While the maps were not perfectly identical, there was an undeniable correlation, with the so-called "diabetes belt" stretching from Appalachia into the Deep South lining up strongly with the counties reporting the highest rates of sedentary commuters.

This isn't the first time that traffic and health outcomes have been linked. Several studies have examined the negative effects of traffic-related air pollution, which has been identified as a top contributor to early death worldwide. Rising trends in childhood obesity have also specifically been linked to increases in air pollution.

Additionally, sitting in traffic causes spikes in blood pressure that can last as long as 24 hours. Researchers have even found a link between long-term traffic noise exposure and diabetes.

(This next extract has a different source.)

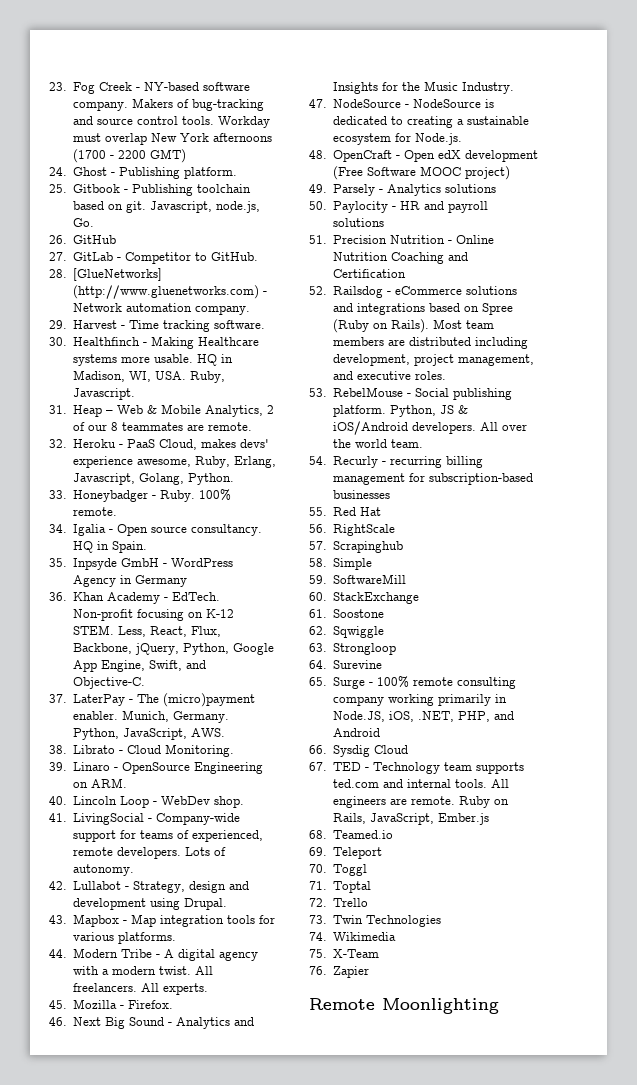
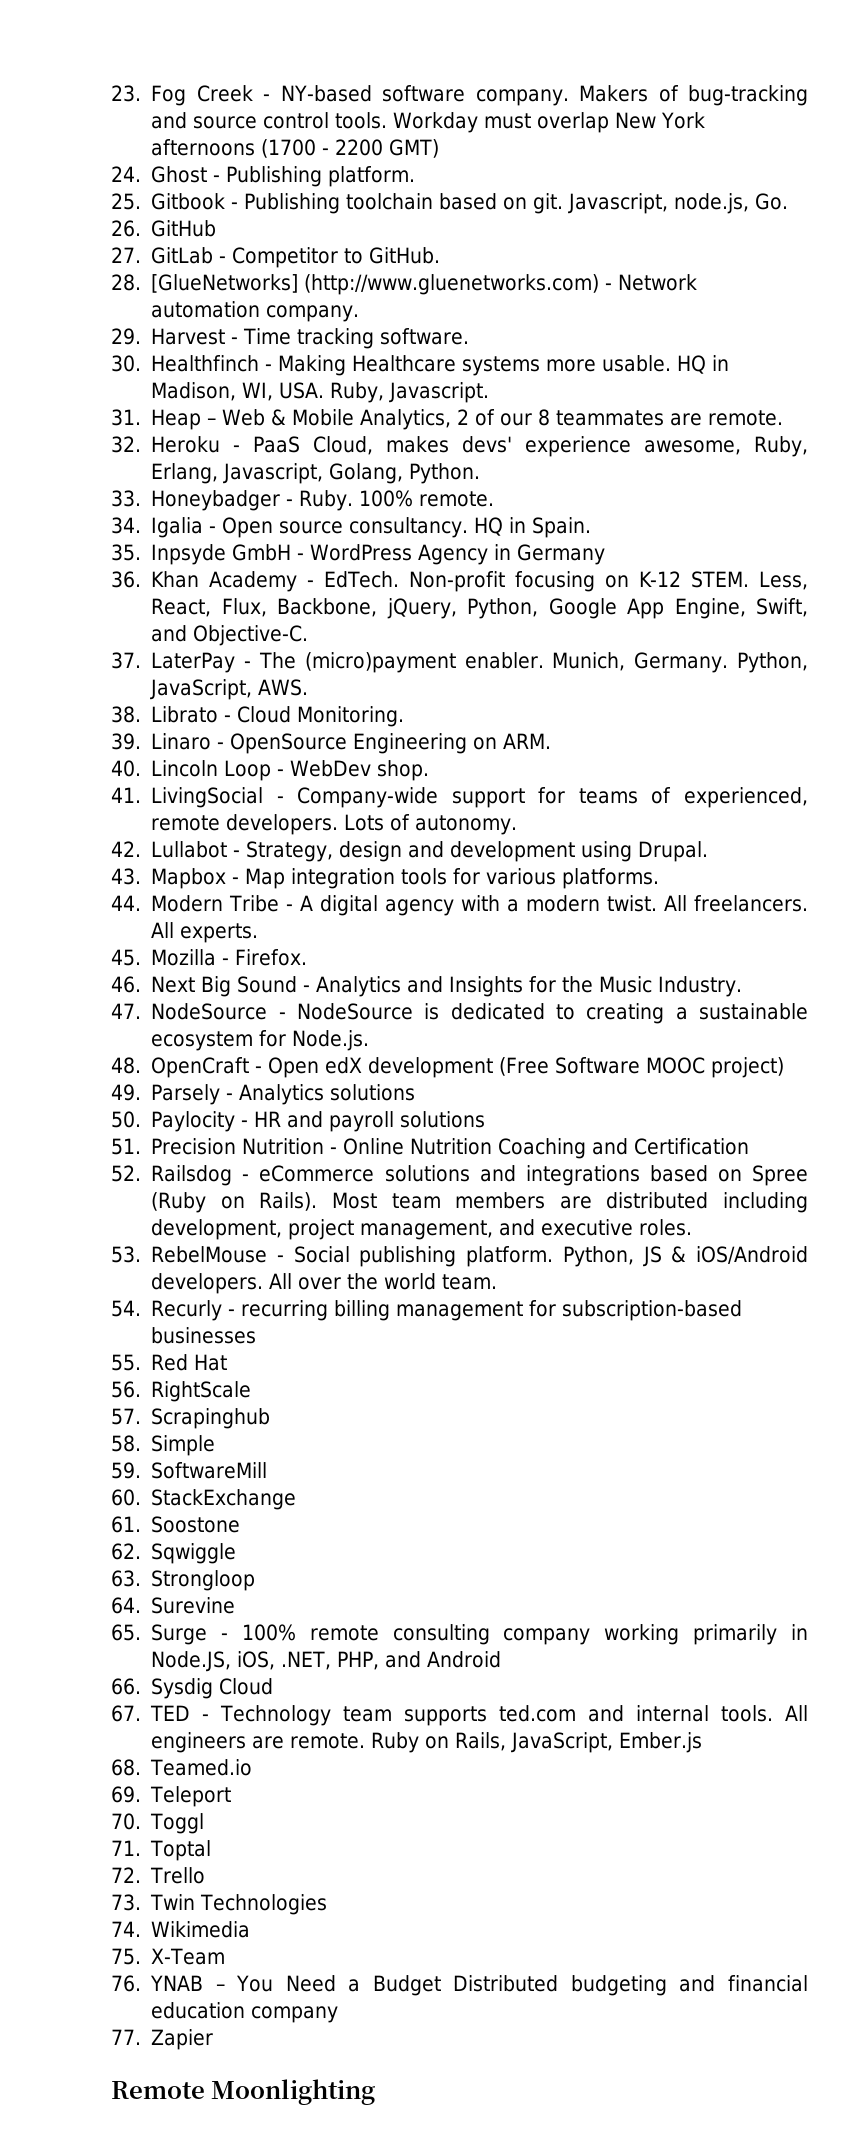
(327, 970) none -> [150,1975,808,1996] [151,2002,339,2023] [111,2029,141,2045] YNAB – You Need a Budget Distributed budgeting and financial education company // 77.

As the authors pointed out, however, there are numerous other factors that influence the diabetes-commuter pattern. "The next avenue of study would be to determine how much of this pattern is actually attributable to transportation mode, versus other factors," they wrote. These other factors include education, income, food choices, sedentary hobbies, stress, and unemployment.

As complex as these issues are, there are reasons to be hopeful that the diabetes and obesity numbers could be reduced. One recent study found that the adoption of electric vehicles was linked with less air pollution and improved health. And those people who bike and walk continue to reap the benefits, from a reduced risk of diabetes, cardiovascular disease, and other conditions to improved mental health.